§ Problem description:
What you return must match the listing exactly, with every image removed.

[Entries shown Boundary: Start]

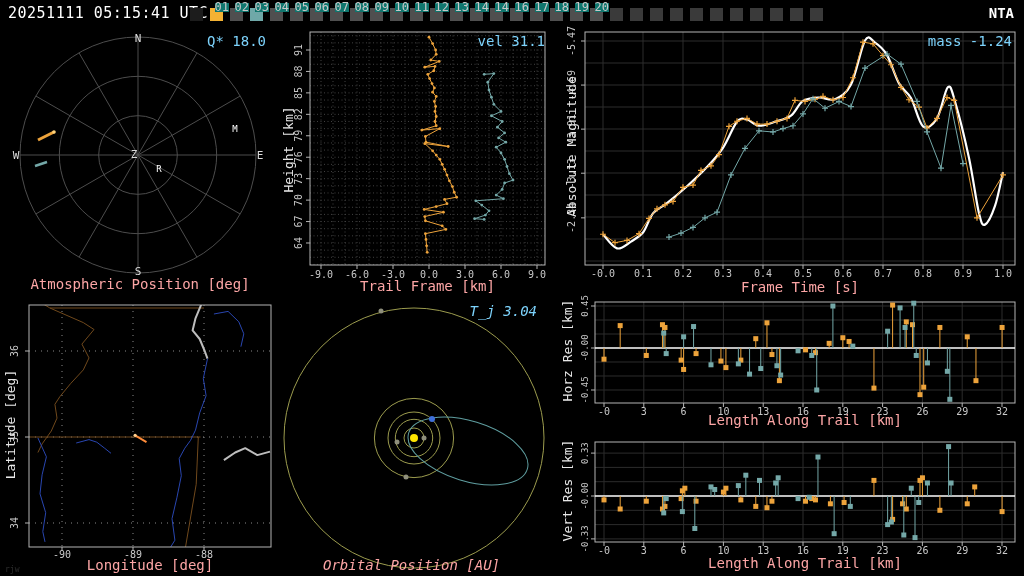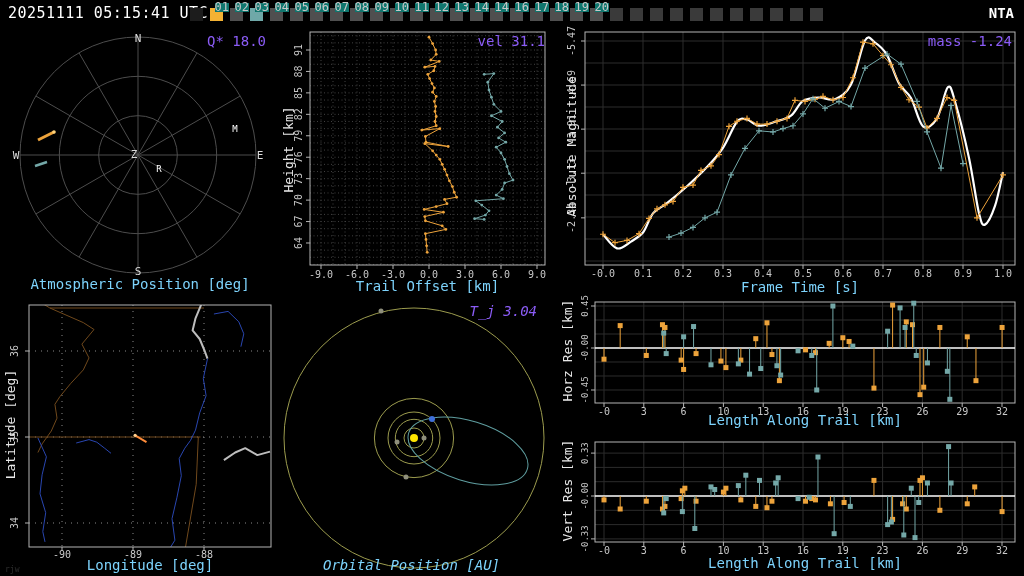--- a/index.html
+++ b/index.html
@@ -20,7 +20,7 @@
   
   .panel{position:absolute;}
   .panel svg{position:absolute;left:0;top:0;display:block;}
-  .ptitle{position:absolute;font-size:14px;color:#8b5cf6;white-space:nowrap;}
+  .ptitle{position:absolute;font-size:14px;color:#7dd3fc;white-space:nowrap;}
   .plabel{position:absolute;font-size:14px;color:#7dd3fc;white-space:nowrap;text-align:center;}
   .vlabel{position:absolute;font-size:13px;color:#e8e8e8;white-space:nowrap;transform:rotate(-90deg);text-align:center;width:120px;}
   .vlabel.wide{width:170px;}

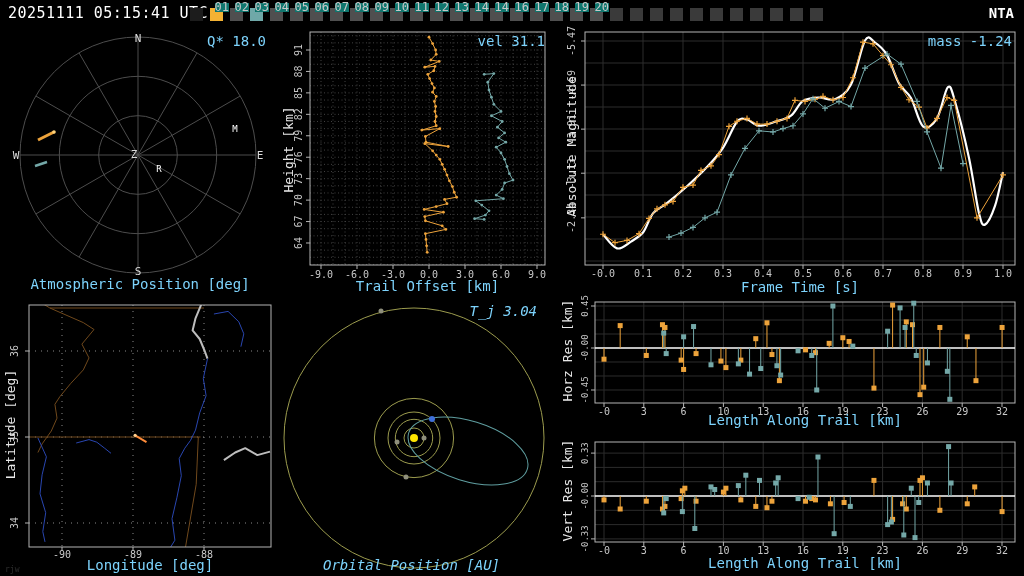--- a/index.html
+++ b/index.html
@@ -21,7 +21,7 @@
   .panel{position:absolute;}
   .panel svg{position:absolute;left:0;top:0;display:block;}
   .ptitle{position:absolute;font-size:14px;color:#7dd3fc;white-space:nowrap;}
-  .plabel{position:absolute;font-size:14px;color:#7dd3fc;white-space:nowrap;text-align:center;}
+  .plabel{position:absolute;font-size:14px;color:#fca5a5;white-space:nowrap;text-align:center;}
   .vlabel{position:absolute;font-size:13px;color:#e8e8e8;white-space:nowrap;transform:rotate(-90deg);text-align:center;width:120px;}
   .vlabel.wide{width:170px;}
   #watermark{position:absolute;left:5px;top:565px;font-size:8px;color:#2d2d2d;}

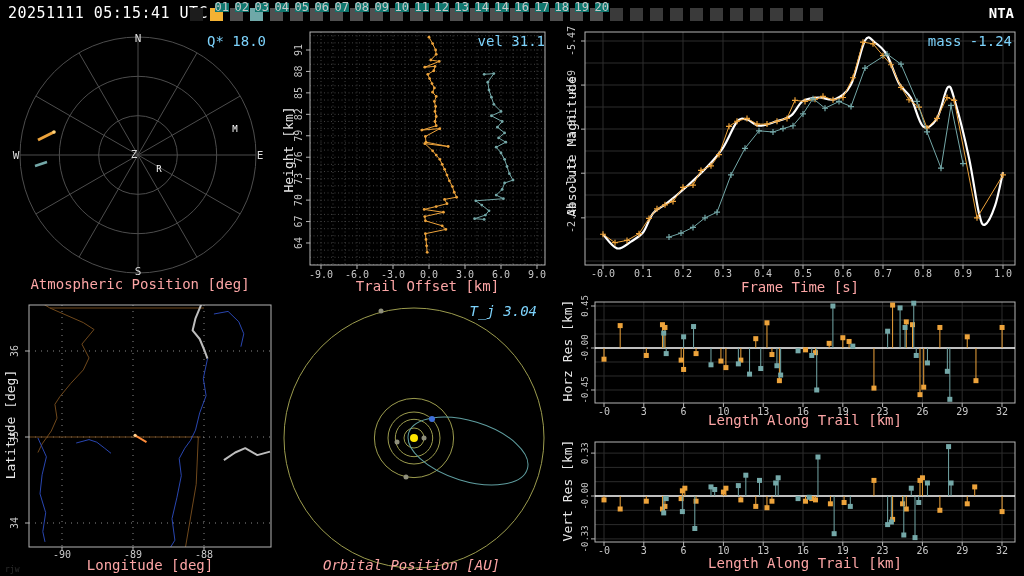--- a/index.html
+++ b/index.html
@@ -308,7 +308,7 @@
         <circle cx="204.2" cy="194.4076" r="1.4" fill="#74a8a8"></circle>
       </svg>
     <span class="ptitle" style="right:10px;top:8px;">vel 31.1</span>
-    <span class="plabel" style="left:30px;width:235px;bottom:1px;">Trail Offset [km]</span>
+    <span class="plabel" style="left:30px;width:235px;bottom:1px;">Trail Frame [km]</span>
     <span class="vlabel" style="left:-52px;top:117px;">Height [km]</span>
   </div>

[Entries shown Boundary: End]

§ Answer section:
--- a/index.html
+++ b/index.html
@@ -20,7 +20,7 @@
   
   .panel{position:absolute;}
   .panel svg{position:absolute;left:0;top:0;display:block;}
-  .ptitle{position:absolute;font-size:14px;color:#8b5cf6;white-space:nowrap;}
+  .ptitle{position:absolute;font-size:14px;color:#7dd3fc;white-space:nowrap;}
   .plabel{position:absolute;font-size:14px;color:#7dd3fc;white-space:nowrap;text-align:center;}
   .vlabel{position:absolute;font-size:13px;color:#e8e8e8;white-space:nowrap;transform:rotate(-90deg);text-align:center;width:120px;}
   .vlabel.wide{width:170px;}

--- a/index.html
+++ b/index.html
@@ -21,7 +21,7 @@
   .panel{position:absolute;}
   .panel svg{position:absolute;left:0;top:0;display:block;}
   .ptitle{position:absolute;font-size:14px;color:#7dd3fc;white-space:nowrap;}
-  .plabel{position:absolute;font-size:14px;color:#7dd3fc;white-space:nowrap;text-align:center;}
+  .plabel{position:absolute;font-size:14px;color:#fca5a5;white-space:nowrap;text-align:center;}
   .vlabel{position:absolute;font-size:13px;color:#e8e8e8;white-space:nowrap;transform:rotate(-90deg);text-align:center;width:120px;}
   .vlabel.wide{width:170px;}
   #watermark{position:absolute;left:5px;top:565px;font-size:8px;color:#2d2d2d;}

--- a/index.html
+++ b/index.html
@@ -308,7 +308,7 @@
         <circle cx="204.2" cy="194.4076" r="1.4" fill="#74a8a8"></circle>
       </svg>
     <span class="ptitle" style="right:10px;top:8px;">vel 31.1</span>
-    <span class="plabel" style="left:30px;width:235px;bottom:1px;">Trail Offset [km]</span>
+    <span class="plabel" style="left:30px;width:235px;bottom:1px;">Trail Frame [km]</span>
     <span class="vlabel" style="left:-52px;top:117px;">Height [km]</span>
   </div>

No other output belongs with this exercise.